» **TASK BRIEF**
Copy every line of the data that includes the string "Lighter".

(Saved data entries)

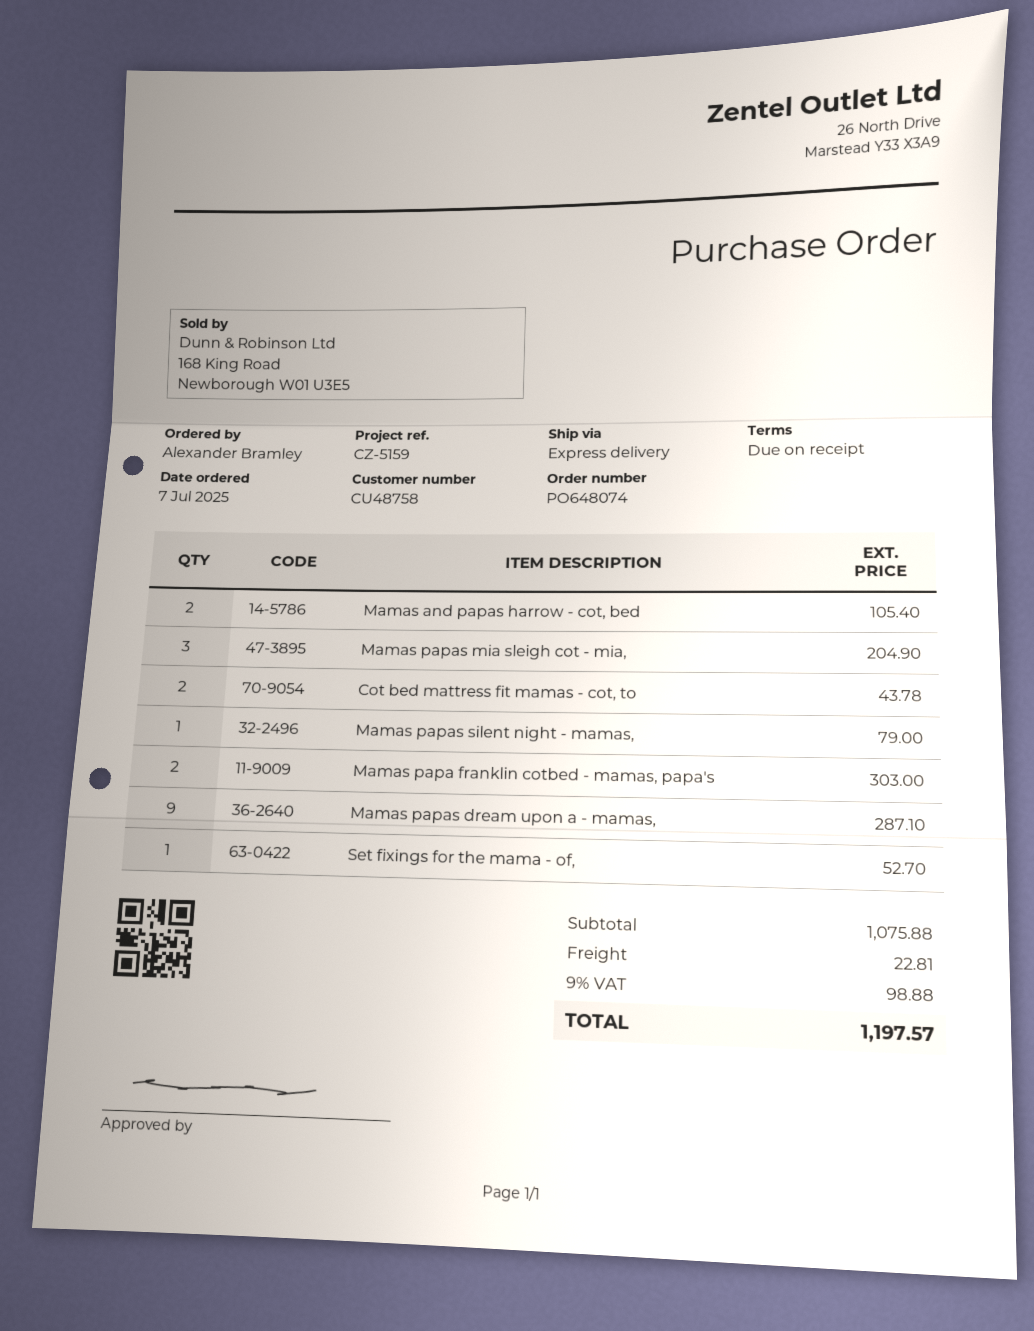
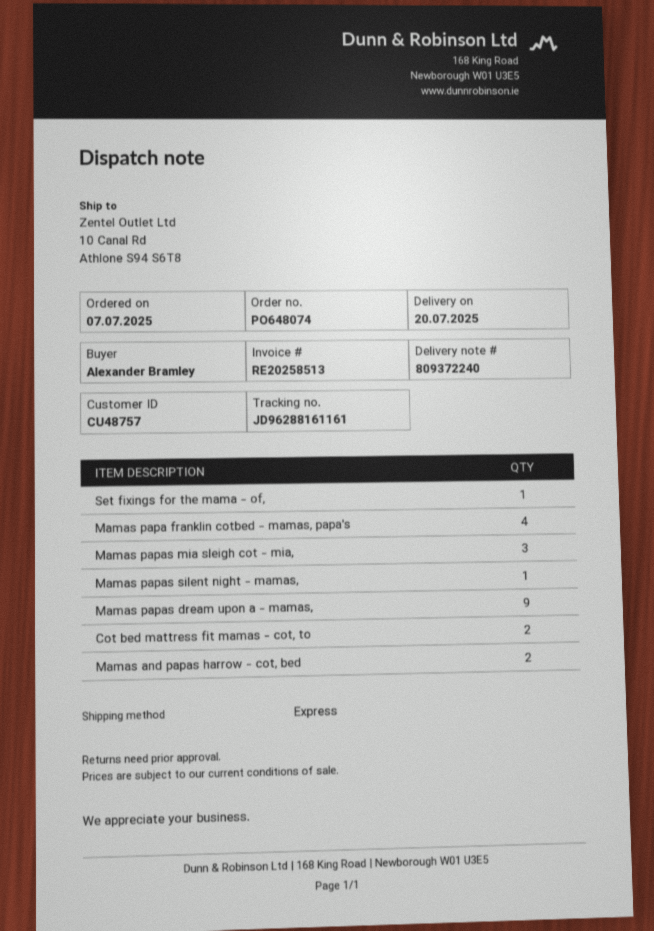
customer number: CU48758 -> CU48757
Mamas papa franklin cotbed - mamas, papa's: 2 -> 4

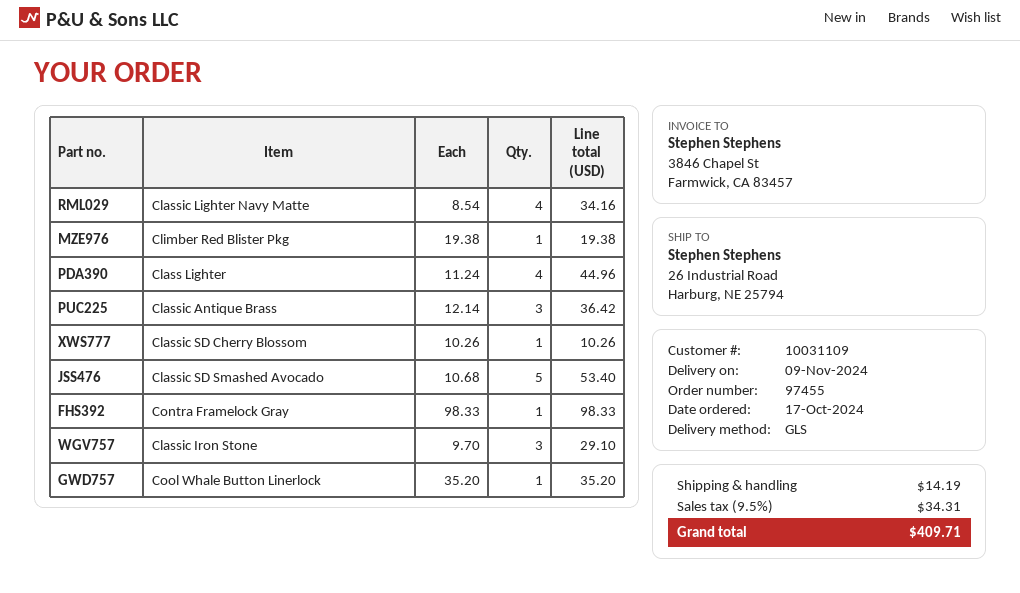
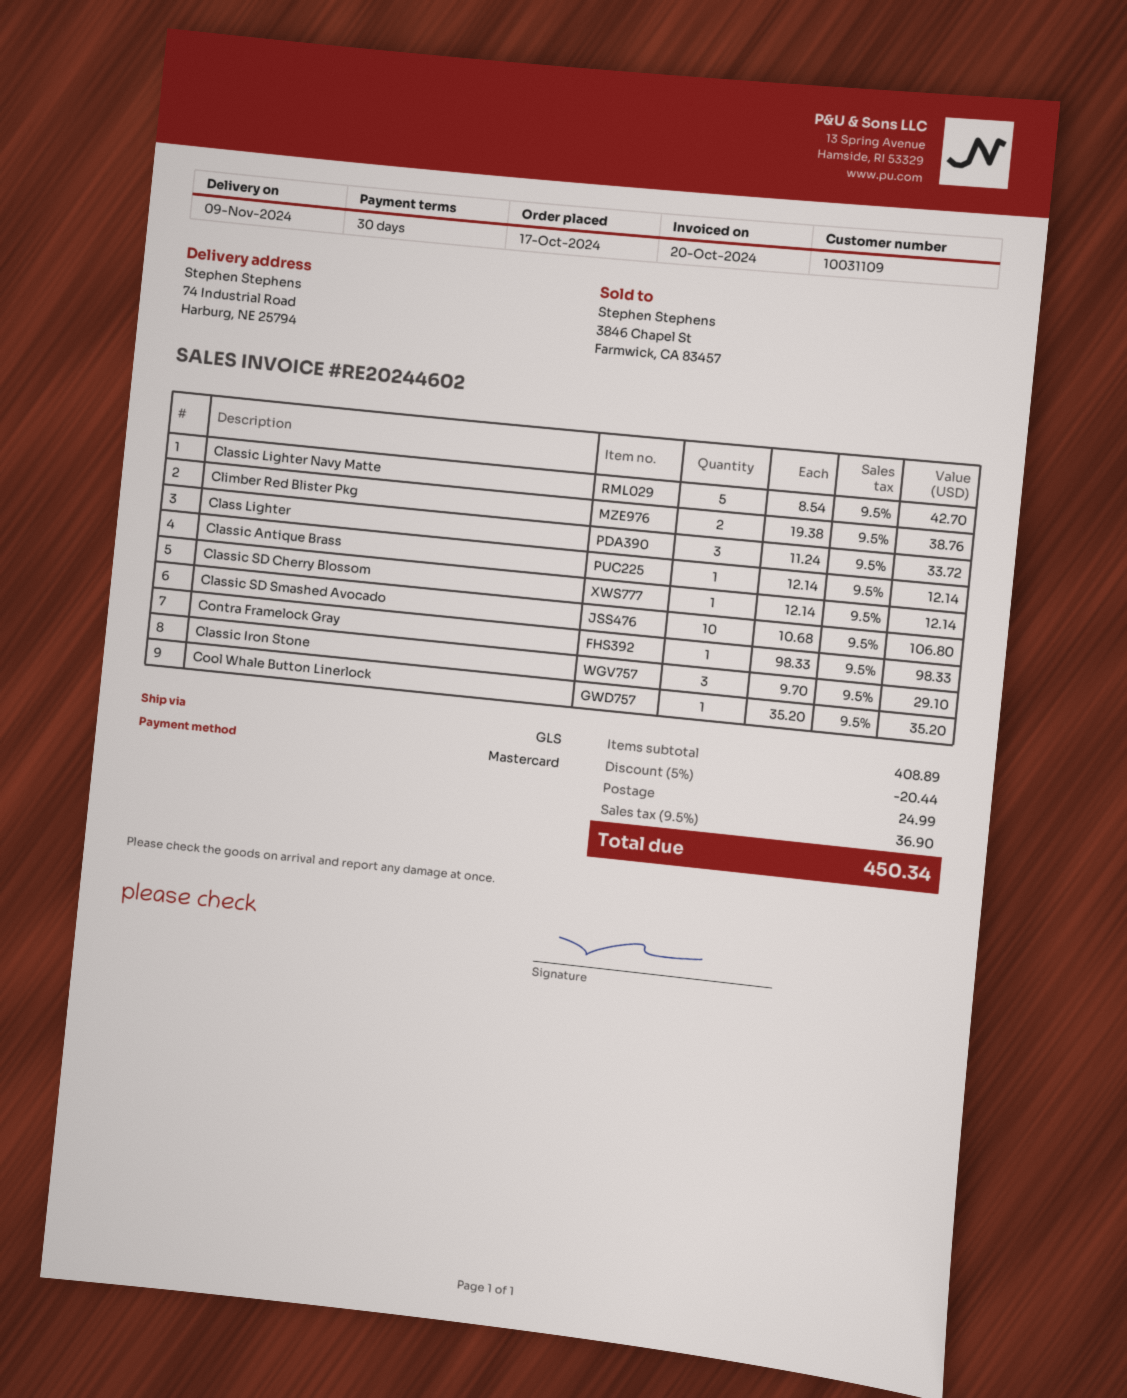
ship to: 26 Industrial Road, Harburg, NE 25794 -> 74 Industrial Road, Harburg, NE 25794
Classic Lighter Navy Matte: 4 x 8.54 = 34.16 -> 5 x 8.54 = 42.70
Climber Red Blister Pkg: 1 x 19.38 = 19.38 -> 2 x 19.38 = 38.76
Class Lighter: 4 x 11.24 = 44.96 -> 3 x 11.24 = 33.72
Classic Antique Brass: 3 x 12.14 = 36.42 -> 1 x 12.14 = 12.14
Classic SD Cherry Blossom: 1 x 10.26 = 10.26 -> 1 x 12.14 = 12.14
Classic SD Smashed Avocado: 5 x 10.68 = 53.40 -> 10 x 10.68 = 106.80
discount: none -> 5% = 20.44
shipping: 14.19 -> 24.99
tax: 9.5% = 34.31 -> 9.5% = 36.90
total: 409.71 -> 450.34

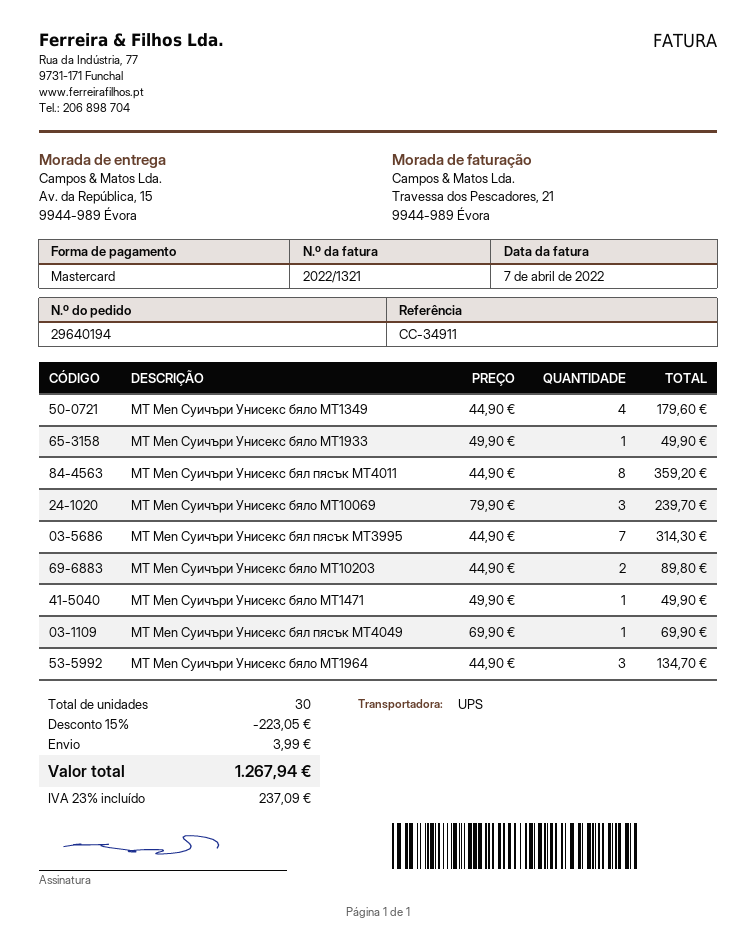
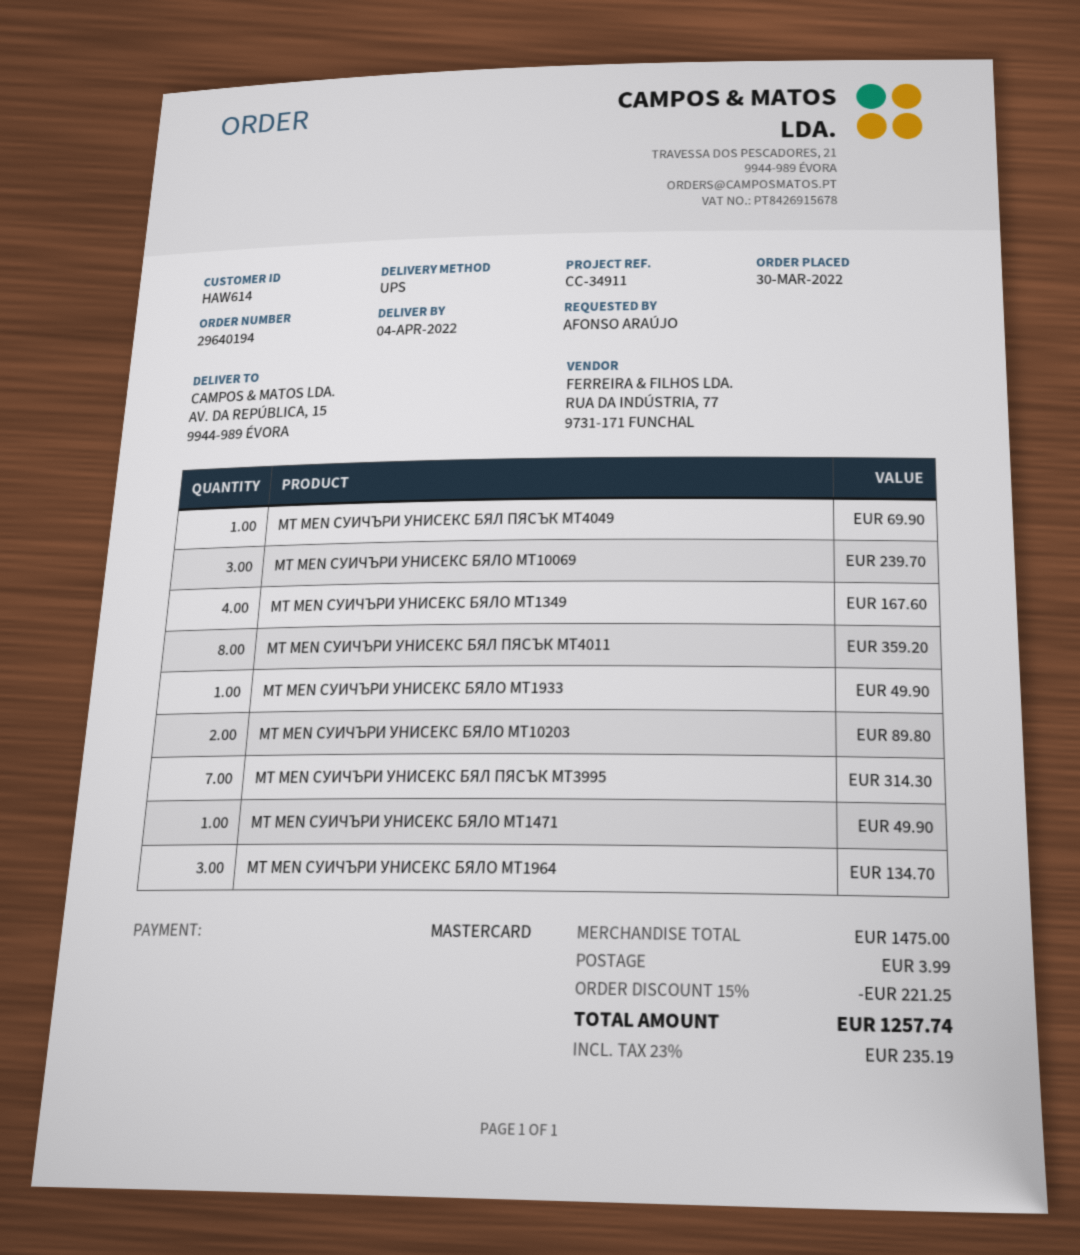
MT Men Суичъри Унисекс бяло MT1349: 4 for 179.60 -> 4 for 167.60
discount: 15% = 223.05 -> 15% = 221.25
tax: 23% = 237.09 -> 23% = 235.19
total: 1267.94 -> 1257.74

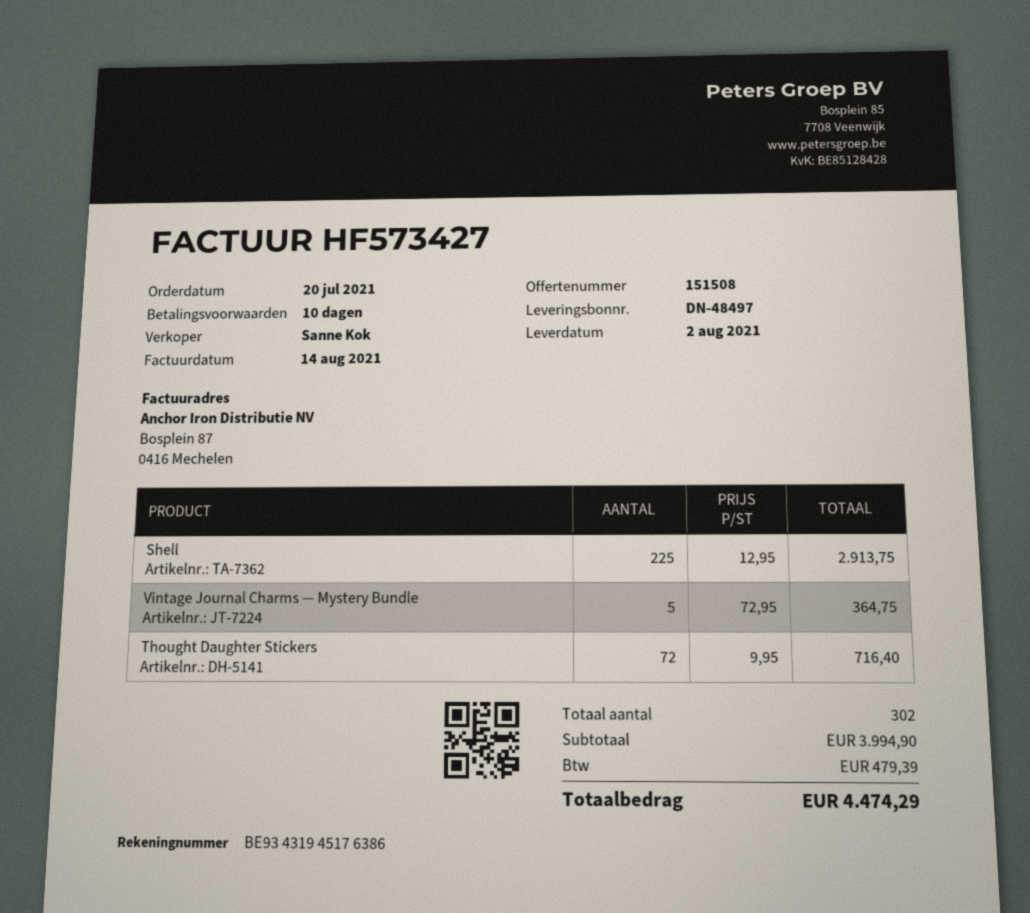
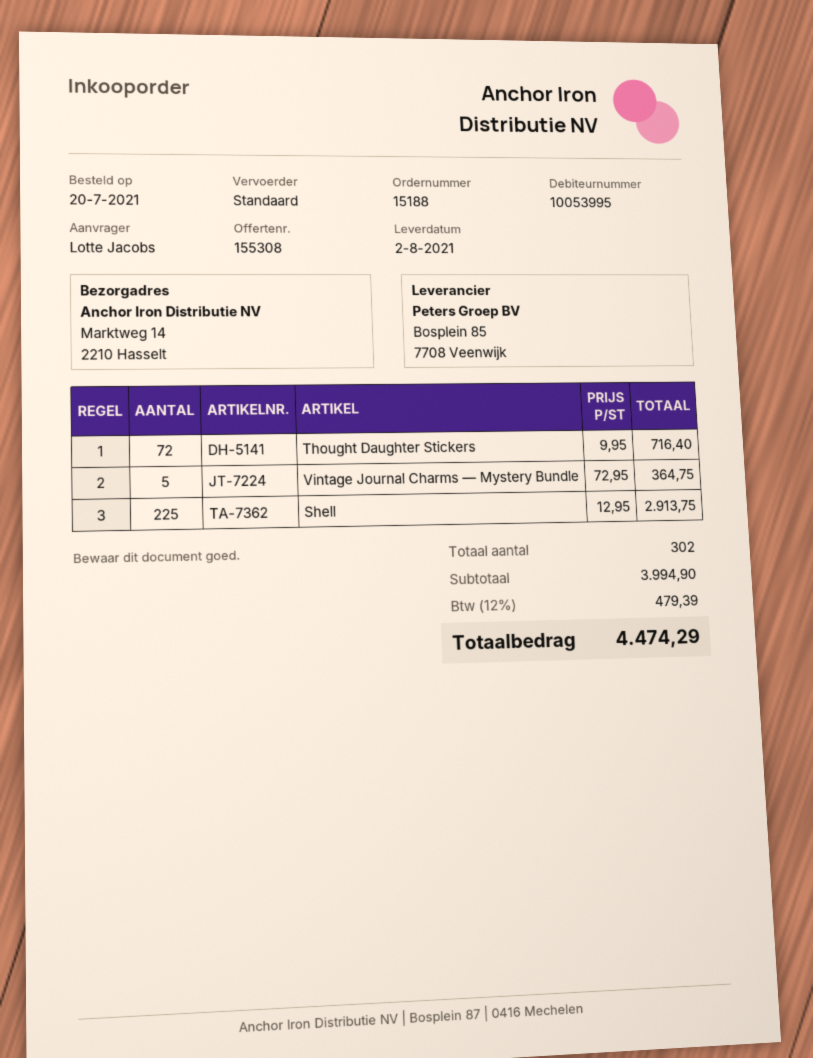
quote number: 151508 -> 155308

» **ANSWER SPACE**
Classic Lighter Navy Matte: 4 x 8.54 = 34.16 -> 5 x 8.54 = 42.70
Class Lighter: 4 x 11.24 = 44.96 -> 3 x 11.24 = 33.72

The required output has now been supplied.